Despite our shared aspirational ideas, we believe ourselves very different to their end product. We’ve developed a full piece of patented high-tech consumer electronics featuring experiences with physical toys providing instant fun and interactive creativity for self-development purposes working with tablets and smartphones. Through the Crystal Chase, Jungle Rescue, Supreme Builder and Shades of Light experiences, we provide families a whole new way to play and see their creativity come magically and instantaneously alive.

TSA: Arguably Labo struggled with the actual gaming component compared to the remarkable cardboard builds. Do you see tori as a creative platform, an educational tool or a gaming system?

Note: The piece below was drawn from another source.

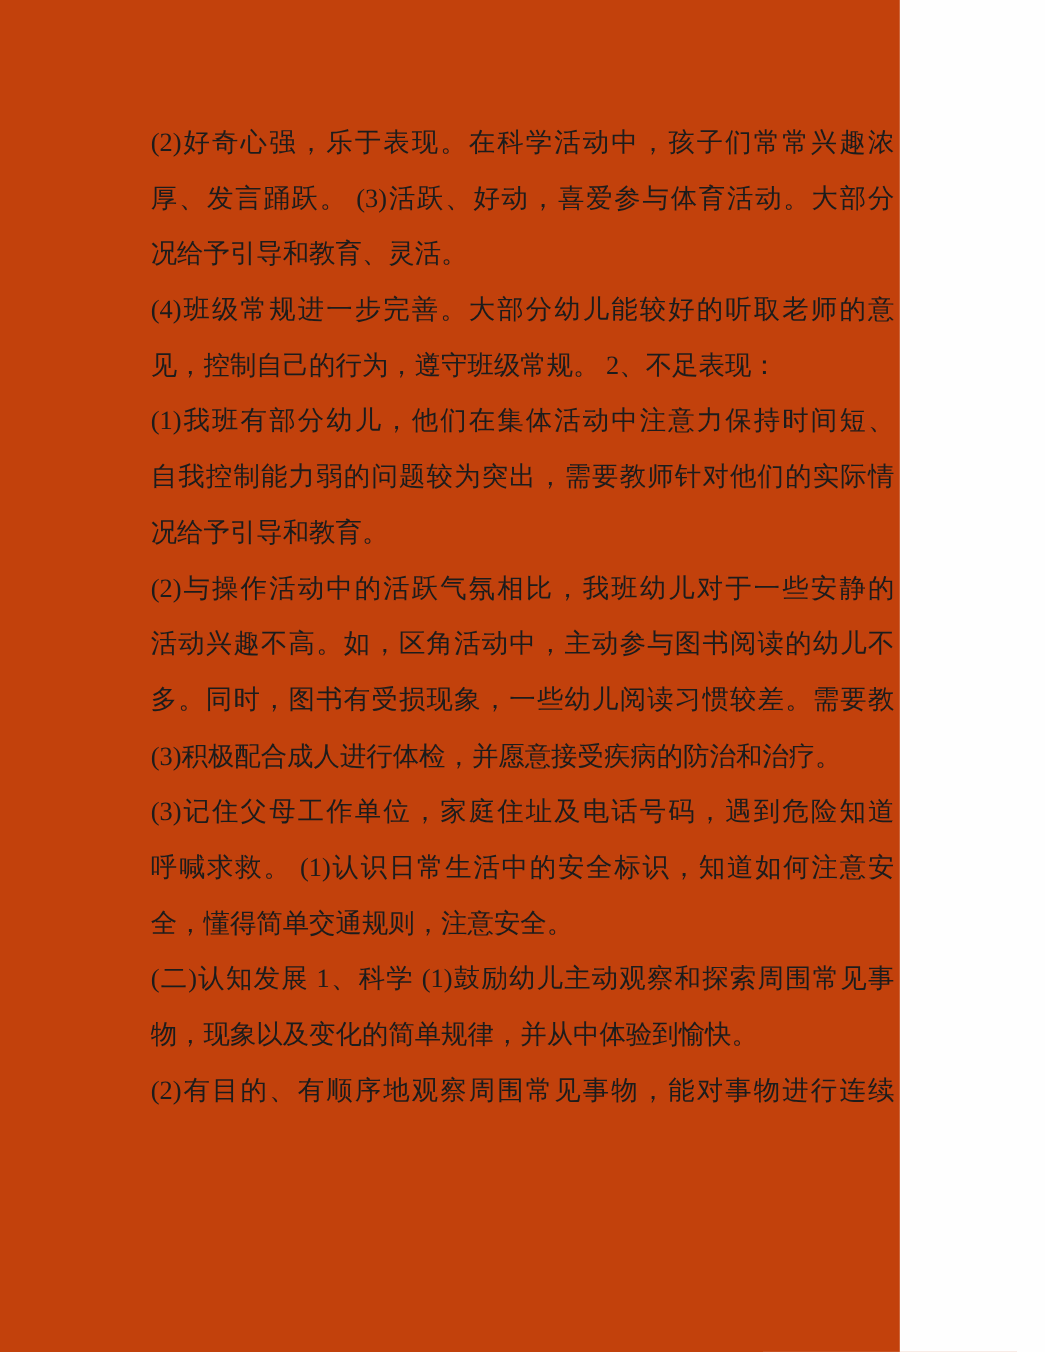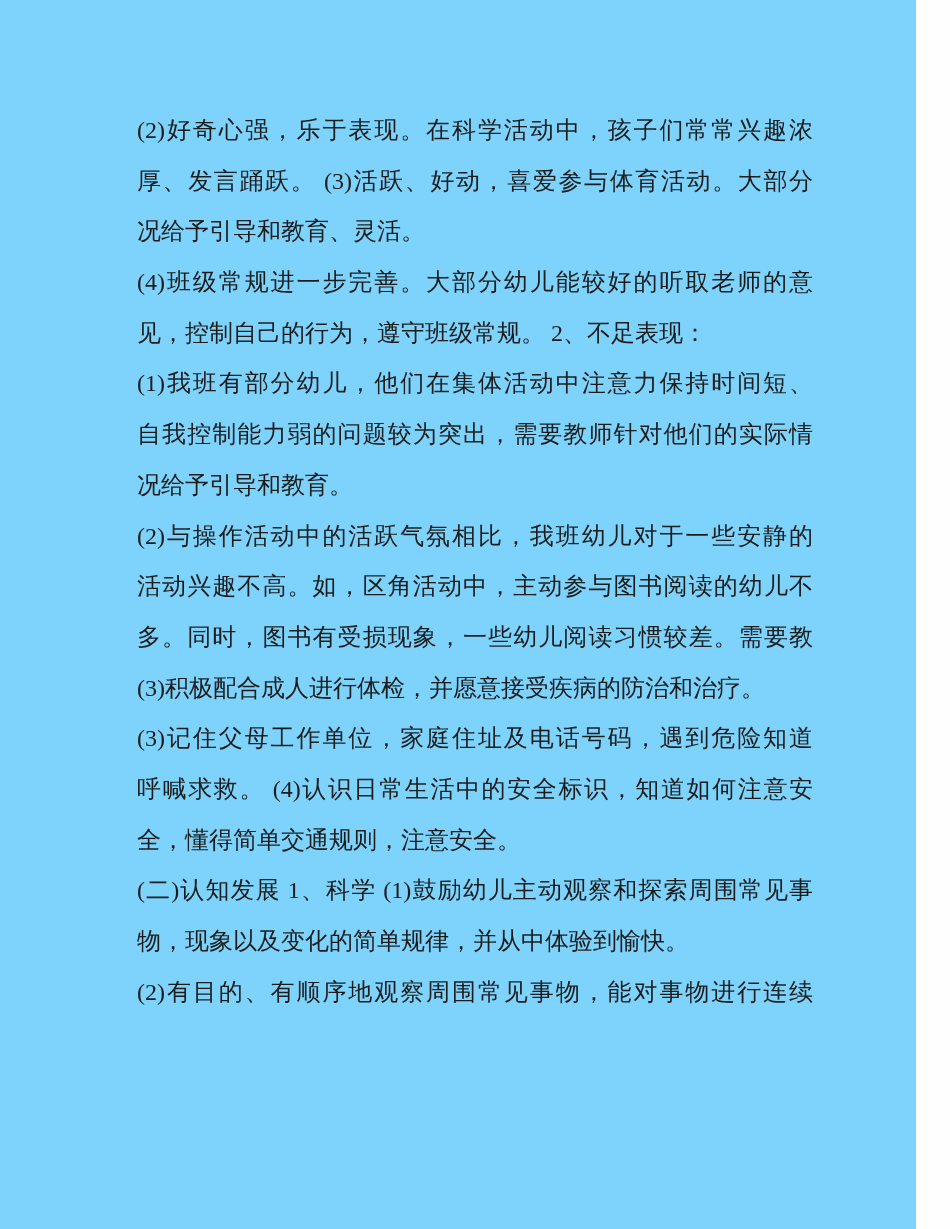"(2)好奇心强，乐于表现。在科学活动中，孩子们常常兴趣浓" .page { background: #7dd3fc -> #c2410c; width: 916px -> 818px }
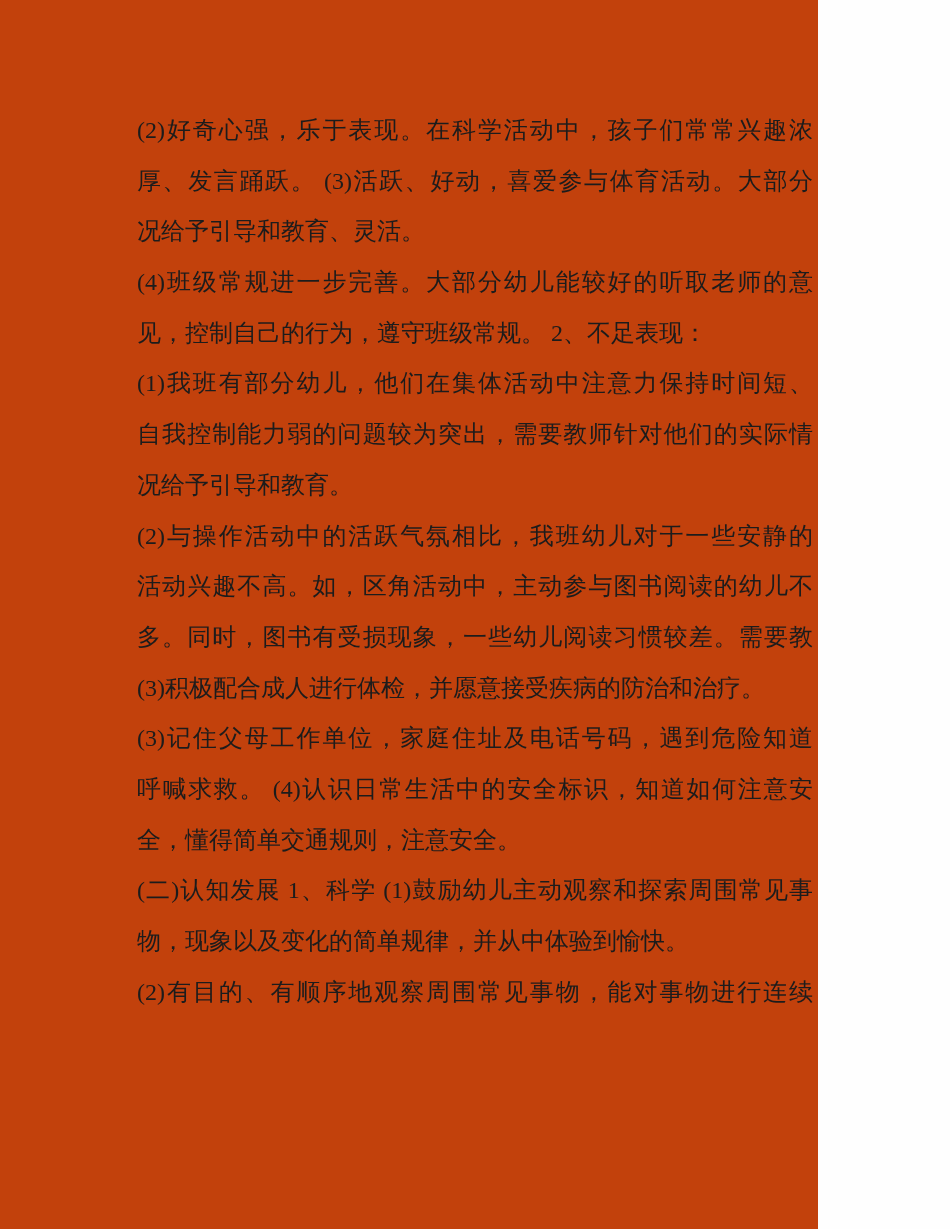"呼喊求救。 (4)认识日常生活中的安全标识，知道如何注意安" div.line { text: 4 -> 1 }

Jérôme: The seamless blend between physical activities and digital interactions isn’t an easy one, this is why we’ve been working and iterating on our offer for more than three years, relying on a proven patented technology, before revealing it to the world. Mirror Play enables us to personalise the world we explore by importing creations we have made in real life and play within the customised world where our every move is mirrored into the games. This mix of off-screen and digital activities was developed in collaboration with experts in child development so such experiences are fun while also beneficial for them. It is therefore a creative entertainment platform that aims at developing ‘twenty-first century skills’ in a fun way.

TSA: What sort of data can the tori system provide to parents about a child’s engagement and learning?

Jérôme: Once parents give their approval through the tori Dashboard, every app can connect to the internet to secure their children progression on the Cloud. Such progression is anonymously and automatically processed to provide parents a transversal view of how much their children have solicited cognitive skills such as motor coordination, executive functions, problem solving, space and numbers, creativity or social skills.

On top of this dashboard, parents can also interact with their children by setting challenges in the gaming apps to enrich their entertaining experience.

TSA: With a downturn in sales for toys to life products – most recently Starlink – is that a concern for tori?

Jérôme: tori is very different from that entertainment category, partly due to the diversity of experiences tori has to offer, but also the fact that we want to inspire children to unleash their creativity and create their own experience. The true core of our game mechanics are designed to solicit twenty-first century skills,  therefore our vision and goal with our product greatly differ. Finally, we’re planning to release new content that will be compatible with the Explorer Pack in the near future.

TSA: Outside of games are there other practical applications you could see tori being used for, or anything planned?

Jérôme: We have lots of ideas with tori, as the platform and Mirror Play are very flexible and the possibilities are almost endless. So please stay tuned for more info!

The tori Explorer pack is set to release on the 4th of October, and is compatible with iOS and Android devices.